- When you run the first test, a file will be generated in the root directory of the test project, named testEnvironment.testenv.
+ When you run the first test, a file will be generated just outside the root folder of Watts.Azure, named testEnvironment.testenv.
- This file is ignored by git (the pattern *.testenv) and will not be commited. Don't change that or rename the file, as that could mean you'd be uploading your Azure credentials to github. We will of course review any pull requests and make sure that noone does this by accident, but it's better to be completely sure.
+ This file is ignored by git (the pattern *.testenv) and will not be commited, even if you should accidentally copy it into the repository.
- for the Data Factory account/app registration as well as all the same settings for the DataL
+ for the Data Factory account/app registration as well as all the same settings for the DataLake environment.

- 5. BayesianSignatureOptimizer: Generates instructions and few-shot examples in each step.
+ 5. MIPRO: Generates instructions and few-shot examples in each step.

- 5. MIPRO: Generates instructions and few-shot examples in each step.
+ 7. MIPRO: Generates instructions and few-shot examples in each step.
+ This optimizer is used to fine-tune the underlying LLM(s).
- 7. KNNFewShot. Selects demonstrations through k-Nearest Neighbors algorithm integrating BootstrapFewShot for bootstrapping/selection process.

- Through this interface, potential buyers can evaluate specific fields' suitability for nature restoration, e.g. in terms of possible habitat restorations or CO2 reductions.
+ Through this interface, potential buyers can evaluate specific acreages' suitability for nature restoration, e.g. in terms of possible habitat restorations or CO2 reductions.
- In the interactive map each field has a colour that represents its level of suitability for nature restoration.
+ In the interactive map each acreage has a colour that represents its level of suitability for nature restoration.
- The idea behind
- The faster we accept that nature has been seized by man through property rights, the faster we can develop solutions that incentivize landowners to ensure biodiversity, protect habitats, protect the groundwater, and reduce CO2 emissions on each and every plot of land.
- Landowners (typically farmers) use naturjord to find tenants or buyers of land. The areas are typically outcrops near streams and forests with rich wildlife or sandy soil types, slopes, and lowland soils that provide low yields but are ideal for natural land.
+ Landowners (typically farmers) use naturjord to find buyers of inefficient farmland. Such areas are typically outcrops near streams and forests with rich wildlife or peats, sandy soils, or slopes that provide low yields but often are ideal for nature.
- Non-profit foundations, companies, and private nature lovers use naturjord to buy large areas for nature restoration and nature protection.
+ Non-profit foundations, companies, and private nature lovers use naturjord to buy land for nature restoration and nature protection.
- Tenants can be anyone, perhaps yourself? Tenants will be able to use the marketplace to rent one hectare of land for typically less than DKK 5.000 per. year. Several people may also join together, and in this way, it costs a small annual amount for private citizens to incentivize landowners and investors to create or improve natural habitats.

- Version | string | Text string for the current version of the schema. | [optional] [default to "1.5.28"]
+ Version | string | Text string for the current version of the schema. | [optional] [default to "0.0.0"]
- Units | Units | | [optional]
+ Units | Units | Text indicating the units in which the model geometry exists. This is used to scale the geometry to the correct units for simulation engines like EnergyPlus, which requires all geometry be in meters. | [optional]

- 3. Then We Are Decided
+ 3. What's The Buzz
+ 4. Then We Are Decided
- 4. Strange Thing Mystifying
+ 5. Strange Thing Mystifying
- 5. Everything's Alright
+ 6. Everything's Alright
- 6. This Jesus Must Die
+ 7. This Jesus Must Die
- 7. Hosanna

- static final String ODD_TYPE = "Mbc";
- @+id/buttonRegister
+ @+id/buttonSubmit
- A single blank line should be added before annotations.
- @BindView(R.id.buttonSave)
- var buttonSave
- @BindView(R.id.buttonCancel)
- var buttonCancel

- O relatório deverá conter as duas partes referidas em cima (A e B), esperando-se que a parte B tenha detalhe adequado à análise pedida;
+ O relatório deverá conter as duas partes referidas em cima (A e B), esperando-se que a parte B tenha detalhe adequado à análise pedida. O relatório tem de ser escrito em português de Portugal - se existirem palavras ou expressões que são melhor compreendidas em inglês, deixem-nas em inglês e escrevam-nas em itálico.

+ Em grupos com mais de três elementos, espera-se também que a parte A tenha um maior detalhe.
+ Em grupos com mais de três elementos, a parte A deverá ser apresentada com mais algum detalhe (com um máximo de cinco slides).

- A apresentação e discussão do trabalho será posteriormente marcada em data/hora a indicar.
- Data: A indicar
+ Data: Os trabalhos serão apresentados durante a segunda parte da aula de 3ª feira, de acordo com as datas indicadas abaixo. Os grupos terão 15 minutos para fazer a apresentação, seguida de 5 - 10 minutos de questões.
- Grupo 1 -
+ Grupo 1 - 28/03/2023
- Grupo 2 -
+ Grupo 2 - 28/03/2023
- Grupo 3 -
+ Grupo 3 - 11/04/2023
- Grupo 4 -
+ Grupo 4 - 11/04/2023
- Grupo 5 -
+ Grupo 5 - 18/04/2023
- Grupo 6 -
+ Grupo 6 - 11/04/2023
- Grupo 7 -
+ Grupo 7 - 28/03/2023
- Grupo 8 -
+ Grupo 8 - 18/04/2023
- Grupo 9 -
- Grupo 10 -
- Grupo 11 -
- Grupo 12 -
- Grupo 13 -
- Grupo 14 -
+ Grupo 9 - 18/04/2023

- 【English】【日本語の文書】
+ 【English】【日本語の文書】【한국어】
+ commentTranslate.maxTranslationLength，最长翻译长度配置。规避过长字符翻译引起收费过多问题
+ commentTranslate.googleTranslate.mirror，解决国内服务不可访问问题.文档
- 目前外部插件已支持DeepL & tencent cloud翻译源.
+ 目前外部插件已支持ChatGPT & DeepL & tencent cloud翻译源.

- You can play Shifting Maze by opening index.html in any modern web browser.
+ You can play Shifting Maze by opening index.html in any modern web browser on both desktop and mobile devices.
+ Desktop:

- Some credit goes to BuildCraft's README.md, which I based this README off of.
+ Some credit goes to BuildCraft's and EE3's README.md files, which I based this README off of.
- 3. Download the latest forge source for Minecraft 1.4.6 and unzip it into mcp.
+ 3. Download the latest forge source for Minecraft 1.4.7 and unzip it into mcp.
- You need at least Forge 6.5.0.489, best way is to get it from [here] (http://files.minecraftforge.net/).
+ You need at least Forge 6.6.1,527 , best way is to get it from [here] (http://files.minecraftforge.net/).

(ACTIVITY):
Nothing but the full listing, copied exactly, belongs in the answer.

(YOUR SOLUTION):
- When you run the first test, a file will be generated in the root directory of the test project, named testEnvironment.testenv.
+ When you run the first test, a file will be generated just outside the root folder of Watts.Azure, named testEnvironment.testenv.
- This file is ignored by git (the pattern *.testenv) and will not be commited. Don't change that or rename the file, as that could mean you'd be uploading your Azure credentials to github. We will of course review any pull requests and make sure that noone does this by accident, but it's better to be completely sure.
+ This file is ignored by git (the pattern *.testenv) and will not be commited, even if you should accidentally copy it into the repository.
- for the Data Factory account/app registration as well as all the same settings for the DataL
+ for the Data Factory account/app registration as well as all the same settings for the DataLake environment.

- 5. BayesianSignatureOptimizer: Generates instructions and few-shot examples in each step.
+ 5. MIPRO: Generates instructions and few-shot examples in each step.

- 5. MIPRO: Generates instructions and few-shot examples in each step.
+ 7. MIPRO: Generates instructions and few-shot examples in each step.
+ This optimizer is used to fine-tune the underlying LLM(s).
- 7. KNNFewShot. Selects demonstrations through k-Nearest Neighbors algorithm integrating BootstrapFewShot for bootstrapping/selection process.

- Through this interface, potential buyers can evaluate specific fields' suitability for nature restoration, e.g. in terms of possible habitat restorations or CO2 reductions.
+ Through this interface, potential buyers can evaluate specific acreages' suitability for nature restoration, e.g. in terms of possible habitat restorations or CO2 reductions.
- In the interactive map each field has a colour that represents its level of suitability for nature restoration.
+ In the interactive map each acreage has a colour that represents its level of suitability for nature restoration.
- The idea behind
- The faster we accept that nature has been seized by man through property rights, the faster we can develop solutions that incentivize landowners to ensure biodiversity, protect habitats, protect the groundwater, and reduce CO2 emissions on each and every plot of land.
- Landowners (typically farmers) use naturjord to find tenants or buyers of land. The areas are typically outcrops near streams and forests with rich wildlife or sandy soil types, slopes, and lowland soils that provide low yields but are ideal for natural land.
+ Landowners (typically farmers) use naturjord to find buyers of inefficient farmland. Such areas are typically outcrops near streams and forests with rich wildlife or peats, sandy soils, or slopes that provide low yields but often are ideal for nature.
- Non-profit foundations, companies, and private nature lovers use naturjord to buy large areas for nature restoration and nature protection.
+ Non-profit foundations, companies, and private nature lovers use naturjord to buy land for nature restoration and nature protection.
- Tenants can be anyone, perhaps yourself? Tenants will be able to use the marketplace to rent one hectare of land for typically less than DKK 5.000 per. year. Several people may also join together, and in this way, it costs a small annual amount for private citizens to incentivize landowners and investors to create or improve natural habitats.

- Version | string | Text string for the current version of the schema. | [optional] [default to "1.5.28"]
+ Version | string | Text string for the current version of the schema. | [optional] [default to "0.0.0"]
- Units | Units | | [optional]
+ Units | Units | Text indicating the units in which the model geometry exists. This is used to scale the geometry to the correct units for simulation engines like EnergyPlus, which requires all geometry be in meters. | [optional]

- 3. Then We Are Decided
+ 3. What's The Buzz
+ 4. Then We Are Decided
- 4. Strange Thing Mystifying
+ 5. Strange Thing Mystifying
- 5. Everything's Alright
+ 6. Everything's Alright
- 6. This Jesus Must Die
+ 7. This Jesus Must Die
- 7. Hosanna

- static final String ODD_TYPE = "Mbc";
- @+id/buttonRegister
+ @+id/buttonSubmit
- A single blank line should be added before annotations.
- @BindView(R.id.buttonSave)
- var buttonSave
- @BindView(R.id.buttonCancel)
- var buttonCancel

- O relatório deverá conter as duas partes referidas em cima (A e B), esperando-se que a parte B tenha detalhe adequado à análise pedida;
+ O relatório deverá conter as duas partes referidas em cima (A e B), esperando-se que a parte B tenha detalhe adequado à análise pedida. O relatório tem de ser escrito em português de Portugal - se existirem palavras ou expressões que são melhor compreendidas em inglês, deixem-nas em inglês e escrevam-nas em itálico.

+ Em grupos com mais de três elementos, espera-se também que a parte A tenha um maior detalhe.
+ Em grupos com mais de três elementos, a parte A deverá ser apresentada com mais algum detalhe (com um máximo de cinco slides).

- A apresentação e discussão do trabalho será posteriormente marcada em data/hora a indicar.
- Data: A indicar
+ Data: Os trabalhos serão apresentados durante a segunda parte da aula de 3ª feira, de acordo com as datas indicadas abaixo. Os grupos terão 15 minutos para fazer a apresentação, seguida de 5 - 10 minutos de questões.
- Grupo 1 -
+ Grupo 1 - 28/03/2023
- Grupo 2 -
+ Grupo 2 - 28/03/2023
- Grupo 3 -
+ Grupo 3 - 11/04/2023
- Grupo 4 -
+ Grupo 4 - 11/04/2023
- Grupo 5 -
+ Grupo 5 - 18/04/2023
- Grupo 6 -
+ Grupo 6 - 11/04/2023
- Grupo 7 -
+ Grupo 7 - 28/03/2023
- Grupo 8 -
+ Grupo 8 - 18/04/2023
- Grupo 9 -
- Grupo 10 -
- Grupo 11 -
- Grupo 12 -
- Grupo 13 -
- Grupo 14 -
+ Grupo 9 - 18/04/2023

- 【English】【日本語の文書】
+ 【English】【日本語の文書】【한국어】
+ commentTranslate.maxTranslationLength，最长翻译长度配置。规避过长字符翻译引起收费过多问题
+ commentTranslate.googleTranslate.mirror，解决国内服务不可访问问题.文档
- 目前外部插件已支持DeepL & tencent cloud翻译源.
+ 目前外部插件已支持ChatGPT & DeepL & tencent cloud翻译源.

- You can play Shifting Maze by opening index.html in any modern web browser.
+ You can play Shifting Maze by opening index.html in any modern web browser on both desktop and mobile devices.
+ Desktop:

- Some credit goes to BuildCraft's README.md, which I based this README off of.
+ Some credit goes to BuildCraft's and EE3's README.md files, which I based this README off of.
- 3. Download the latest forge source for Minecraft 1.4.6 and unzip it into mcp.
+ 3. Download the latest forge source for Minecraft 1.4.7 and unzip it into mcp.
- You need at least Forge 6.5.0.489, best way is to get it from [here] (http://files.minecraftforge.net/).
+ You need at least Forge 6.6.1,527 , best way is to get it from [here] (http://files.minecraftforge.net/).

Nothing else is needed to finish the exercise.